In 2016, Leo held its first Scholarship Benefit to celebrate its 90-year anniversary, and to fund tuition assistance for deserving students who were increasing in number as Leo’s enrollment grew. Mr. McKenna agreed to accept the first Leo Lions Legacy Award as recognition for his lifetime of service to others. 

With a who’s who of Chicago dignitaries in attendance at the Four Seasons Hotel, more than $2 million was raised for the Leo High School Scholarship Fund. The Benefit has become an annual event, and with Mr. McKenna’s continued support, it is Leo’s No. 1 fundraising vehicle.

“His whole life has been about investing in others,” Cardinal Blase Cupich said in delivering the Benefit invocation. “Tonight we have a visible way of seeing how that investment has promise of paying great dividends in the future.”

Mr. McKenna’s leadership touched all manner of Chicago institutions, ranging from the Chicago Bears to the Lyric Opera. 

• He is the only man to have served as chairman of Chicago’s two major league baseball teams, literally saving the White Sox for Chicago when the team seemed headed for Seattle after the 1975 season. The Cubs on his watch ended a 39-year postseason drought by winning a National League East division title in 1984. 

• He served 12 years as Chairman of the Board of Trustees at the University of Notre Dame, his alma mater, and 16 years as Chairman of the Board of Directors at McDonald’s, the international fast-food giant.

• Lurie Children’s Hospital, United Way of Metropolitan Chicago and the Museum of Science and Industry are among the many civic entities to which Mr. McKenna devoted his time, treasure and talent. He was one of four co-founders of the Big Shoulders Fund.  

And yet, he always found time for Leo.

“A lot of the values I still adhere to today date to my time at Leo,” Mr. McKenna told an interviewer in 2019. ““Ambition, responsibility, work ethic, time management … I don’t know that I could have got more out of high school.”

At the Scholarship Benefit, Mr. McKenna recalled taking three streetcars from his South Shore home to Leo every day, but he said he was well-served by the experience. He urged the young Lions in attendance to follow his example.

“The world is yearning for young men like you, and the opportunities are enormous. Show up. Get involved. Stick with it.”

This quote is a succinct summation of his definition of a life well lived, which his most assuredly was:

“At the end of life, I think the measure of success is not how much you’ve got, but how much you’ve given.

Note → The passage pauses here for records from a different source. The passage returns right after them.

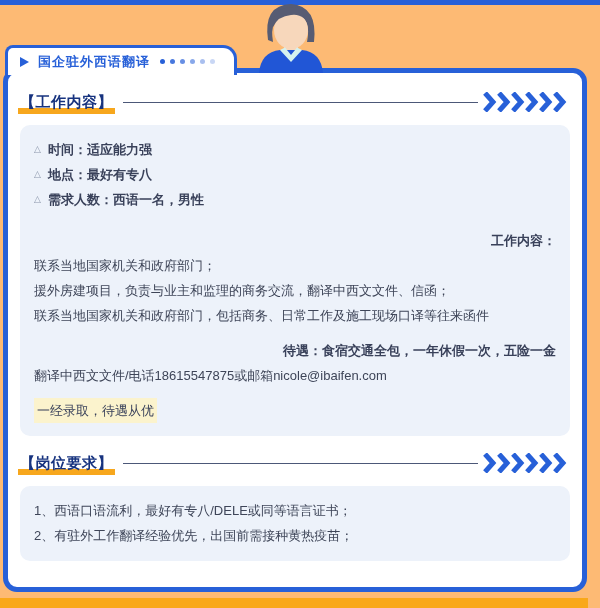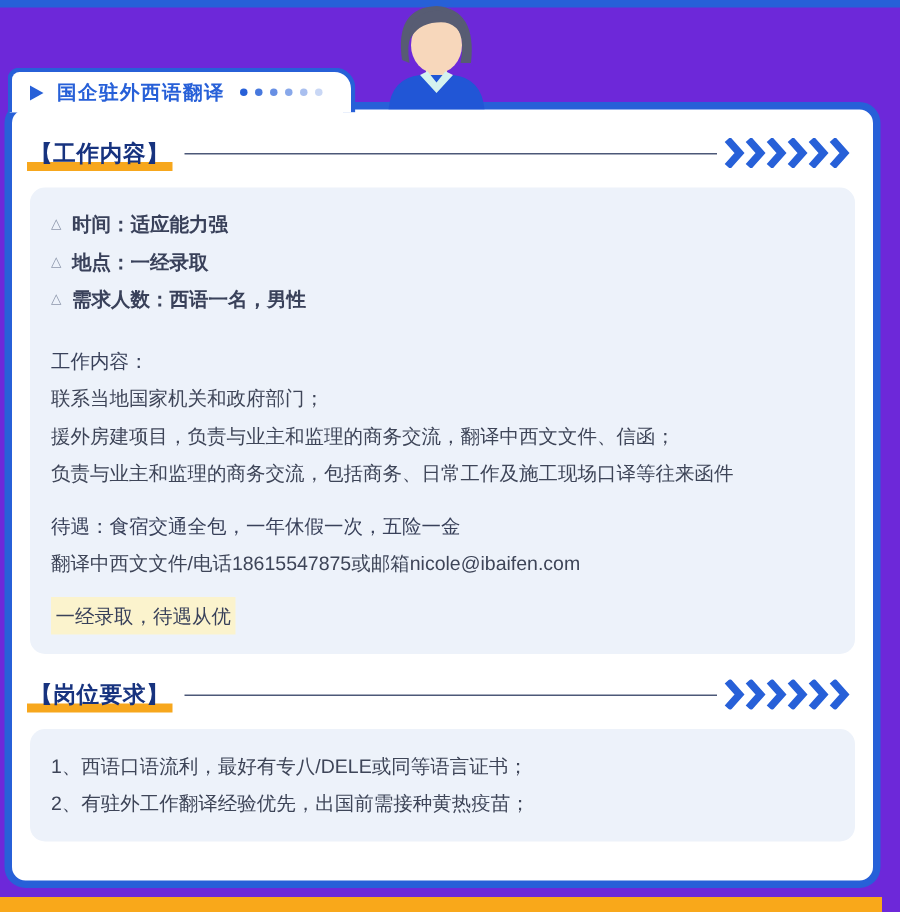--- a/index.html
+++ b/index.html
@@ -7,7 +7,7 @@
   .stage {
     position:relative; width:600px; height:608px; overflow:hidden;
     font-family:"Liberation Sans","DejaVu Sans",sans-serif;
-    background:#6d28d9;
+    background:#fdba74;
   }
   .top-bar {
     position:absolute; top:0; left:0; right:0; height:5px; background:#2760d8;

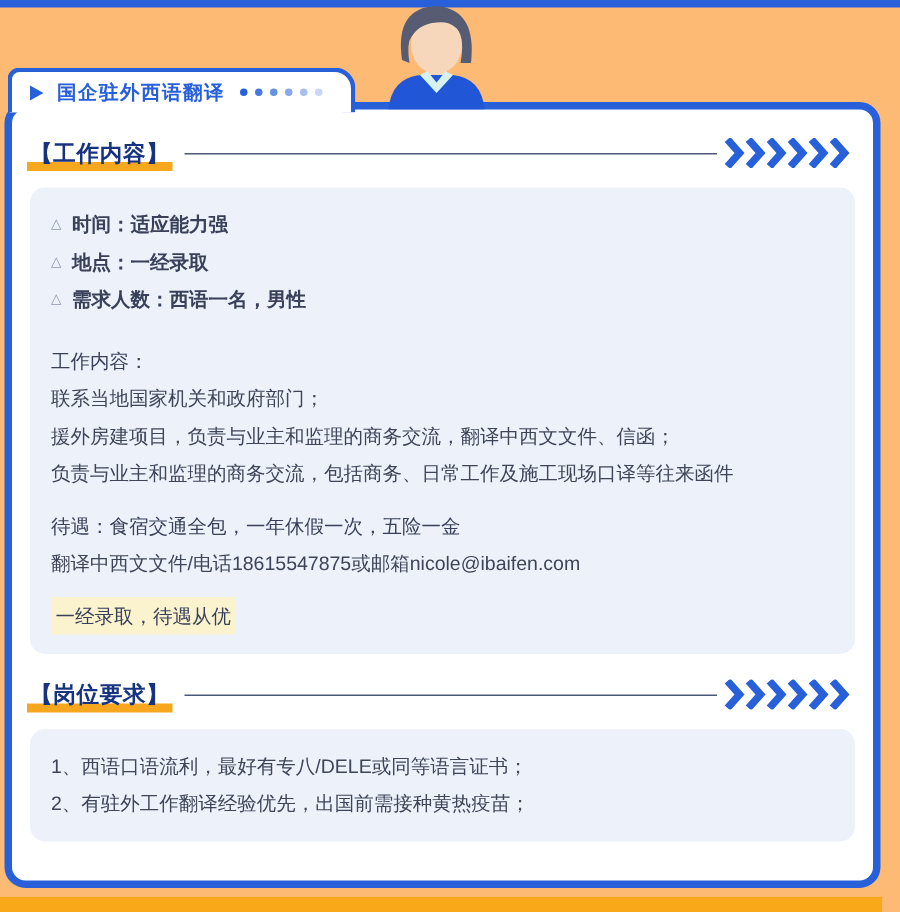--- a/index.html
+++ b/index.html
@@ -128,7 +128,7 @@
         </div>
         <div class="bullet-row">
           <span class="bullet-mark">△</span>
-          <span>地点：一经录取</span>
+          <span>地点：最好有专八</span>
         </div>
         <div class="bullet-row">
           <span class="bullet-mark">△</span>

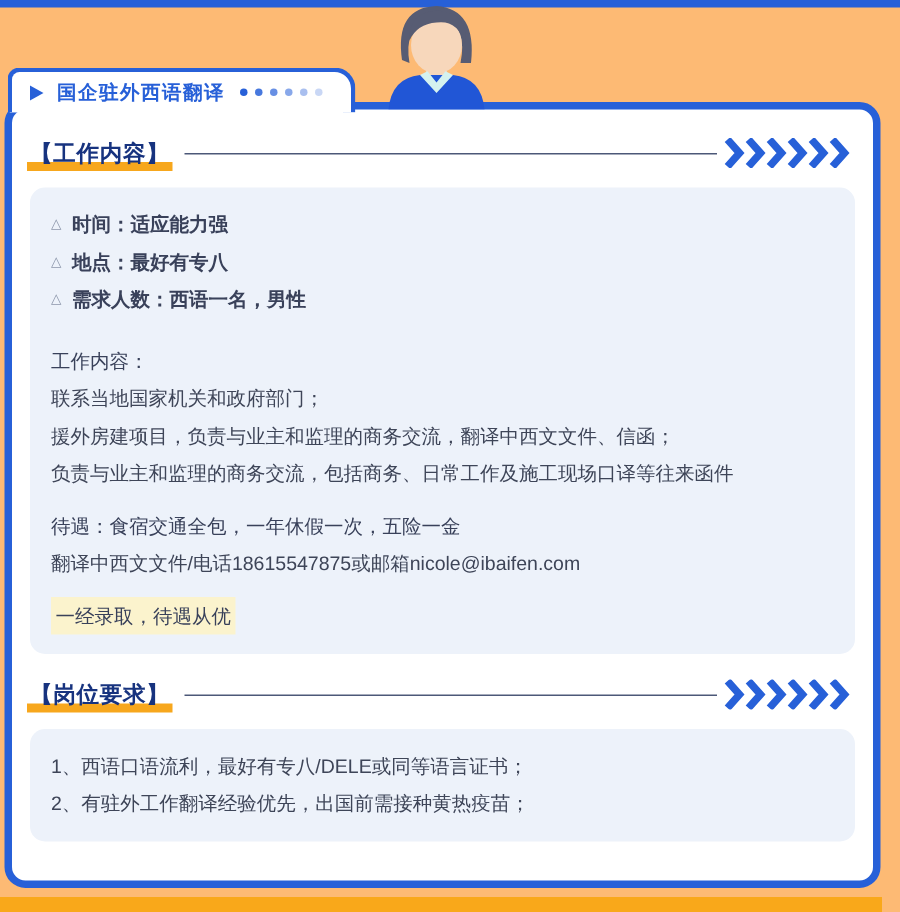--- a/index.html
+++ b/index.html
@@ -57,7 +57,7 @@
   }
   .bullet-row { display:flex; align-items:center; font-weight:bold; color:#39415a; }
   .bullet-mark { font-size:9px; color:#8d97ab; margin-right:7px; line-height:1; }
-  .bold-line { font-weight:normal; color:#39415a; }
+  .bold-line { font-weight:bold; color:#39415a;text-align:right; }
   .gap16 { height:16px; }
   .gap10 { height:10px; }
   .highlight-line {

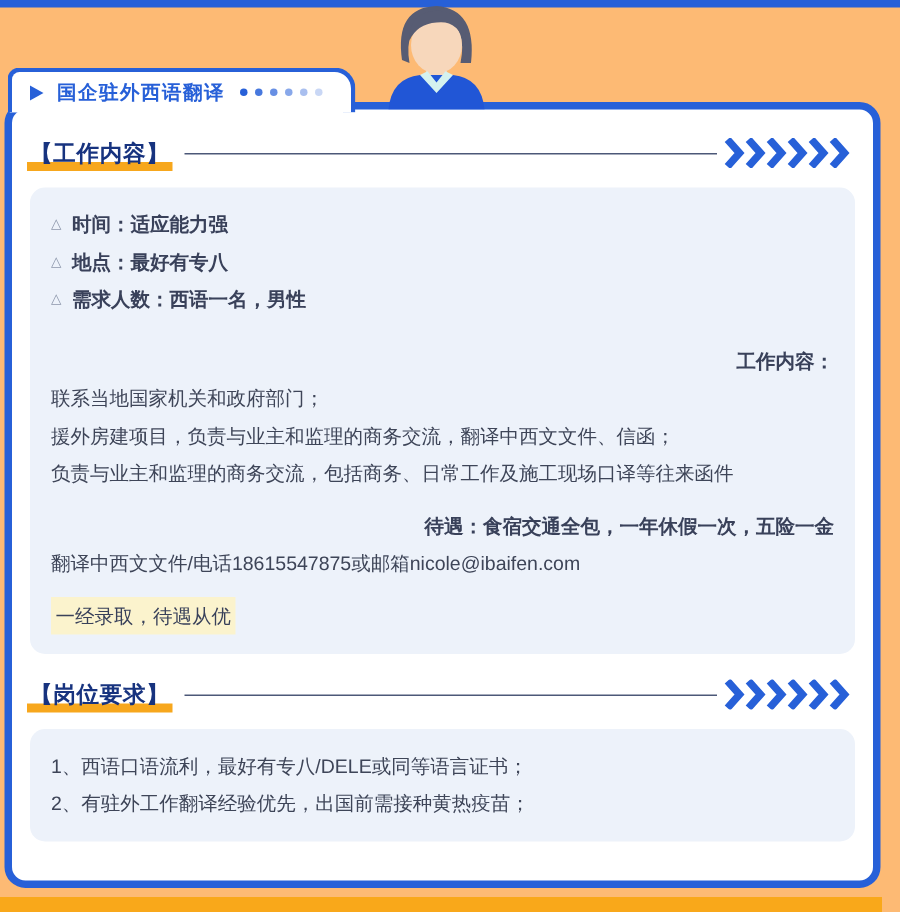--- a/index.html
+++ b/index.html
@@ -140,7 +140,7 @@
         <div class="bold-line">工作内容：</div>
         <div>联系当地国家机关和政府部门；</div>
         <div>援外房建项目，负责与业主和监理的商务交流，翻译中西文文件、信函；</div>
-        <div>负责与业主和监理的商务交流，包括商务、日常工作及施工现场口译等往来函件</div>
+        <div>联系当地国家机关和政府部门，包括商务、日常工作及施工现场口译等往来函件</div>
 
         <div class="gap10"></div>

“Not how much you’ve earned, but how much you’ve returned.

“Not how much you’ve won, but how much you’ve done.”

Mr. McKenna’s wife of 66 years, Joan preceded him in death in 2019. Survivors include seven grown children, 24 grandchildren, 16 great-grandchildren … and a grateful city.

Facta Non Verba—Deeds Not Words. It was not just a school motto to Andy McKenna. It was a way of life.